Good, I think. “Good.” I look back at her and see her glancing at the building, perhaps needing to leave. So I ask one more question. “Her art—did you know anything about her art?”
“Yes, I remember. I didn’t get it, really, but I loved it. It was different . . . like her.”
“I’m a photographer, and I just, you know, it’s something we have in common.”
She looks at me and nods, saying, “It’s a good thing to have in common.” She looks back at the building again, and I get it.
“We should leave you alone, let you get back to work.”
“Yes, right,” she says, almost in a daze. “I’m sorry I was not open to talking prior to today, but as you can tell, this was all a bit hard. But thank you for coming by. I think I needed to revisit Claire.”
“Thank you for talking to us,” I answer, getting up. Bennett stands next to me, his hand on my lower back.
Bee looks up at me and adds, “Your mother was wonderful. You should know that. She was crazy, and we didn’t end on good terms, but she really was wonderful. She was my lifeline.”
“Thank you,” I say, meaning it. Because I needed to hear th
at. More than she knew.
We leave Bee at the table, after I take her picture, and head back toward the car. We’re walking through an alleyway bordering a restaurant that has beautiful graffiti on both sides—spray-painted images of a woman crying, the sun rising, an abstract stacking of squares. You wouldn’t know this art was down here if you didn’t step inside.
“So what now?” Bennett asks tentatively.
“Stopping would be so easy right now,” I say, processing it all. It seemed so petty, but it wasn’t. My mother wasn’t the person I thought she was; she was hardly a person I would have been friends with, and certainly not a mom. Which makes sense—she was nearly my age. But still—it’s hard realizing the mother I once had is someone I can’t see myself in at all. Whenever I felt different, I always felt comforted by the fact that I might be a perfect replica of someone else. But I’m not really. Not at all. It’s unsettling, and part of me wishes I never started this in the first place. “Okay, how about this—we leave it to fate,” I say.
“Fate? That’s so unlike you. Don’t you like concrete answers?”
“Yes, but I don’t know how many more concrete answers I can put up with,” I admit, pulling my hair back. “There’s Chad and my possible grandmother.”

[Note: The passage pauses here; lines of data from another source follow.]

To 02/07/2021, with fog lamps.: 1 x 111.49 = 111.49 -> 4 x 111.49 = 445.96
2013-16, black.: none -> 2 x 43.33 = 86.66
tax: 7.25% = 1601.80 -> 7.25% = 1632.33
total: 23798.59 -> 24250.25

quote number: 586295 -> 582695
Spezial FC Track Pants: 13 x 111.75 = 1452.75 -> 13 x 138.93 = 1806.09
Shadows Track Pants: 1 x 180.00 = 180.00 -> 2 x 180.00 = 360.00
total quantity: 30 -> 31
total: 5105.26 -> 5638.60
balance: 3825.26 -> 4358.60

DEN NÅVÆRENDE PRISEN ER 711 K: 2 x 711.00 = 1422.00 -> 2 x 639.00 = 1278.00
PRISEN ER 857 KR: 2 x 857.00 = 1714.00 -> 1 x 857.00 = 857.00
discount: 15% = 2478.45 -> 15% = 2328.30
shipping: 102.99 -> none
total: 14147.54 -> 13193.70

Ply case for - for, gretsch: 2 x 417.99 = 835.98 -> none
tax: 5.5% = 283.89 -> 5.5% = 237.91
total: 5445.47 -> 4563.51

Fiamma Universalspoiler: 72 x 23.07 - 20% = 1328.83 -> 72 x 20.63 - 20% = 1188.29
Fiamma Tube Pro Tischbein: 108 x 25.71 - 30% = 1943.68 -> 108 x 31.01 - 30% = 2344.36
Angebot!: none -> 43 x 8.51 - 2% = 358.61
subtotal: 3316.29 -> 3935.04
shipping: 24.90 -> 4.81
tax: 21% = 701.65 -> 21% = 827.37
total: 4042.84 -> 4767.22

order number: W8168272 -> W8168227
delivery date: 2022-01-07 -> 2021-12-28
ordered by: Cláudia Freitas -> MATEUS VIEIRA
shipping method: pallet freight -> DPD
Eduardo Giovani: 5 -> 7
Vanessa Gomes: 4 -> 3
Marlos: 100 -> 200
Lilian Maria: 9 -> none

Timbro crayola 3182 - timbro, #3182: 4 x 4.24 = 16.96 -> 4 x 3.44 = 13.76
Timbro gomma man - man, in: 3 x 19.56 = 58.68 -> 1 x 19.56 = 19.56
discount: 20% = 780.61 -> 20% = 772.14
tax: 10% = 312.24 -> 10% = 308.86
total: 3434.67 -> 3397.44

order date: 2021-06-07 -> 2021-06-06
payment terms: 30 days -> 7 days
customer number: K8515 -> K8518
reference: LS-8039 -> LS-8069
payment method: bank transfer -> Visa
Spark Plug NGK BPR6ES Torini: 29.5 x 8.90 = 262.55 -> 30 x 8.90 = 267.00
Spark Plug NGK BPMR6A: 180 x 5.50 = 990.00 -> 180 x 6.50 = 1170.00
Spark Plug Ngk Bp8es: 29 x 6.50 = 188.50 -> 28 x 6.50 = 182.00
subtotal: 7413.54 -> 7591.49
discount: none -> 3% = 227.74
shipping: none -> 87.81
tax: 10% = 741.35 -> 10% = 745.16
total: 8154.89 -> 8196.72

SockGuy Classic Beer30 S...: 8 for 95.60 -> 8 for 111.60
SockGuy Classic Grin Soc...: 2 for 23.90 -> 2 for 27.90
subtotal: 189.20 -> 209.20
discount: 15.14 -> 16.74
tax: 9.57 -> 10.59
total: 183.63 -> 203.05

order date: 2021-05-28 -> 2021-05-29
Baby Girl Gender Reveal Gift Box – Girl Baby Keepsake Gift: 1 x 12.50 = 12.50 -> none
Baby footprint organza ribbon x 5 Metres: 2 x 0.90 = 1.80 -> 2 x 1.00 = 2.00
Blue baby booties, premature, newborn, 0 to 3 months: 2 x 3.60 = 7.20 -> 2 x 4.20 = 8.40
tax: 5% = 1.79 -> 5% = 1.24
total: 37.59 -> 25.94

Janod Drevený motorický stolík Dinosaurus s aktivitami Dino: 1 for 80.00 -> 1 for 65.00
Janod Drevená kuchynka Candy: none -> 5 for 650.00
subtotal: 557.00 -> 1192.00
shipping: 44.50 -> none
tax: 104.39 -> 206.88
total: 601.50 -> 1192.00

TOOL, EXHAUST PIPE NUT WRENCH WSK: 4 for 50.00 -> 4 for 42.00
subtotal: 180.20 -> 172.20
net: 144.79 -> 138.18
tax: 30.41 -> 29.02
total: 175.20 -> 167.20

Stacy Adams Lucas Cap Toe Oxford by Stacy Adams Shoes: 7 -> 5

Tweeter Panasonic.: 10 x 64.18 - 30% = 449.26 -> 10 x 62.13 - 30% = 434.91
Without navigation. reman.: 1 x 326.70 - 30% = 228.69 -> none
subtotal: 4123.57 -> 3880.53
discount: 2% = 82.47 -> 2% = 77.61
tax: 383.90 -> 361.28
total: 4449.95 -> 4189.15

“Right, which to find first?”
“I’m . . . I’m scared of calling my possible grandmother again. I think . . . I don’t want to be let down by her again.”
“So, Chad?” he asks.
“Yeah, let’s find Chad. If we do, great, but if we can’t find his shop . . .”
“We stop,” Bennett says, opening his car door for me.
“Yes, we stop.”
In the car I steady myself, then type “Chad Glickman mechanic Tallahassee” on my phone, assuming that Jessica was right, and Chad is a mechanic here. And that his shop has a website, or at least contact information. I scroll through the results and find a few mechanics, but none that have Chad’s name attached to them. Maybe the shops don’t list their mechanics. My heart speeds up as I scroll some more, and I’m still not sure if I’m hoping to find him or hoping I won’t. Because he might bring up a whole other round of questions. I change my search and just look for his name, but nothing appears that’s promising. I change the search again and just look for mechanics in Tallahassee.